Но удастся ли? Пожалуй, его усыпил бы какой-нибудь детектив. Когда-то это помогало ему.
Славик подошел к Гелениной библиотеке. На полках в образцовом порядке стояли только книги современных словацких авторов, естественно, с собственноручными пылкими посвящениями. Снобка. А дальше: полный кавардак. Все книги вперемешку, без какой-либо системы: «Красное и черное»,[45]«Атлас лекарственных растений», Распутин «Живи и помни», Фриш «Homo Faber»,[46]«Швейк»,[47] «Воспитание чувств»,[48]«Мир животных», Есенин, «Анжелика»,[49] Софокл, «Мадам Бовари», Краткая история живописи, «Нагие и мертвые»,[50]«День восьмой»,[51] Чингиз Айтматов, «Перспективы телепатии», «Репортаж с петлей на шее», [52] Бондарев, «Словарь иностранных слов», «Идиот», Фолкнер, «Блеск и нищета куртизанок»,[53] Шукшин, «Анна Каренина», Мифы древнего мира, «Двенадцать стульев», «Бойня номер пять»,[54] Зощенко, «Сто лет одиночества»…[55] а вот наконец Раймонд Чэндлер[56] — «Долгое прощание».

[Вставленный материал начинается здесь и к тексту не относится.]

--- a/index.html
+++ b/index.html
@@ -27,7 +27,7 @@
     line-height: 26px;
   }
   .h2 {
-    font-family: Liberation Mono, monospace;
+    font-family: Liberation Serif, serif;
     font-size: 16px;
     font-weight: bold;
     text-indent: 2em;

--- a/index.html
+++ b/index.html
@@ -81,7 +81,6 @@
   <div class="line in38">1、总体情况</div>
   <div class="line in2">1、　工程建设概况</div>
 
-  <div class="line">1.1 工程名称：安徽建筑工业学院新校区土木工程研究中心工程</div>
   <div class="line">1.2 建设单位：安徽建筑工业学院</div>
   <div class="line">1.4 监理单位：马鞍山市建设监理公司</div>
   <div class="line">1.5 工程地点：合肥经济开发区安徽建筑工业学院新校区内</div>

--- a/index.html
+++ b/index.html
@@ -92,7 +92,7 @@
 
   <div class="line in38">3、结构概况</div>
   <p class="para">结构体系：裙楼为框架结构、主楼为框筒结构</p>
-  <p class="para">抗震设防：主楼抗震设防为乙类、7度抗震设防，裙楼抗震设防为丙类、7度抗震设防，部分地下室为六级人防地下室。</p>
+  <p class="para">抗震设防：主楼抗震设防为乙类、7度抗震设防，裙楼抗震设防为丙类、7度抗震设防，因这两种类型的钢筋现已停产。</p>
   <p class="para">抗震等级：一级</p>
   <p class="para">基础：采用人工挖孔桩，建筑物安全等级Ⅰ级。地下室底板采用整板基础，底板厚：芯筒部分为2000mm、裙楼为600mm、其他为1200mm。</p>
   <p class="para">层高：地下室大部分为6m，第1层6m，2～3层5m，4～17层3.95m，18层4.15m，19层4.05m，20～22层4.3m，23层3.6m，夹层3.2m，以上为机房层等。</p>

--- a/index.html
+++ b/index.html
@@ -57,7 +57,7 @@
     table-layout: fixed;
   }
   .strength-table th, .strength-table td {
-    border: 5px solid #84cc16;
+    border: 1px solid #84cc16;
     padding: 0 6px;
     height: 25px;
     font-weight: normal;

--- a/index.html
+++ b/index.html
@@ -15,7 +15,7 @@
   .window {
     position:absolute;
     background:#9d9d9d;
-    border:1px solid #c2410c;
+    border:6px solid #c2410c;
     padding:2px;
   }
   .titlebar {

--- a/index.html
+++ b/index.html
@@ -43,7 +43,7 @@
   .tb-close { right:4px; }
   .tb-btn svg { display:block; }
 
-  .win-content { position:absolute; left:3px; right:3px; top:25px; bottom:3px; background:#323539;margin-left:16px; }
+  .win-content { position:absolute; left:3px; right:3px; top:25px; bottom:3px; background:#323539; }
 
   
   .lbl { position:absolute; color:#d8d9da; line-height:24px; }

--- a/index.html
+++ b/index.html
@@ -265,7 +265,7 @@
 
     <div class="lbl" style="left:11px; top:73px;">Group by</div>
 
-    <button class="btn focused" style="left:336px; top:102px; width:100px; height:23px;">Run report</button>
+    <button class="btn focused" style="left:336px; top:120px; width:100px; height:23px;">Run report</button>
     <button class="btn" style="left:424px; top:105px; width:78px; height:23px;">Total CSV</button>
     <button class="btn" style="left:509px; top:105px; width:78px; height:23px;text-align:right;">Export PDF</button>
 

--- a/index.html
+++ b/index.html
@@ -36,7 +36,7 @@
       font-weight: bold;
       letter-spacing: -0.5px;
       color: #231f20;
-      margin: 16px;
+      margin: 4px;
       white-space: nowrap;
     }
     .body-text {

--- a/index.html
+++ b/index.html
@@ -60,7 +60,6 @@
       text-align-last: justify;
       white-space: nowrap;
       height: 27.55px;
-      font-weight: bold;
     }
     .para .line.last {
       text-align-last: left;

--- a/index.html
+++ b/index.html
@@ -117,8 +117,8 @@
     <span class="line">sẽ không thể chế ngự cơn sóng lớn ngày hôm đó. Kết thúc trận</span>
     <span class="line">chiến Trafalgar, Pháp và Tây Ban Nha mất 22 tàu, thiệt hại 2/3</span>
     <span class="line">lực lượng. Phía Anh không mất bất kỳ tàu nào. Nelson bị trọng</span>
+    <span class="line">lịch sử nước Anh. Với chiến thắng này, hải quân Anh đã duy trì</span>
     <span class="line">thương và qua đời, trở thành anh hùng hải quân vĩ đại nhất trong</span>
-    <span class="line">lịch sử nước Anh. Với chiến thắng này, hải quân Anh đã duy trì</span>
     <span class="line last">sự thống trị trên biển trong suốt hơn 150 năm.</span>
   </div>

Н-да, эта книжка вовсе не на сон грядущий, однако попробовать стоит: читал ее уже трижды, может, она меня и усыпит.
Вытаскивая из частокола книг Чэндлера, он нарушил их шаткое равновесие, точно вытащил из крепкой на вид стены один кирпич, и все здание рухнуло. Чертыхаясь, он поднимал с пола книги и ставил на место. И вдруг оцепенел.
На полке у самой стены стояла скрытая за книгами полупустая бутылка джина.
Туда-растуда твою птичку! Вот какой тайник ты придумала! А я, идиот, был убежден, что ты на самом деле не пьешь. Вот почему эти стрелы в мишени торчат так далеко от десятки. Когда ты их метала, должно быть, уже здорово набралась. Вот почему ты обходилась без снотворного, перед сном что ни ночь ты захмеливалась.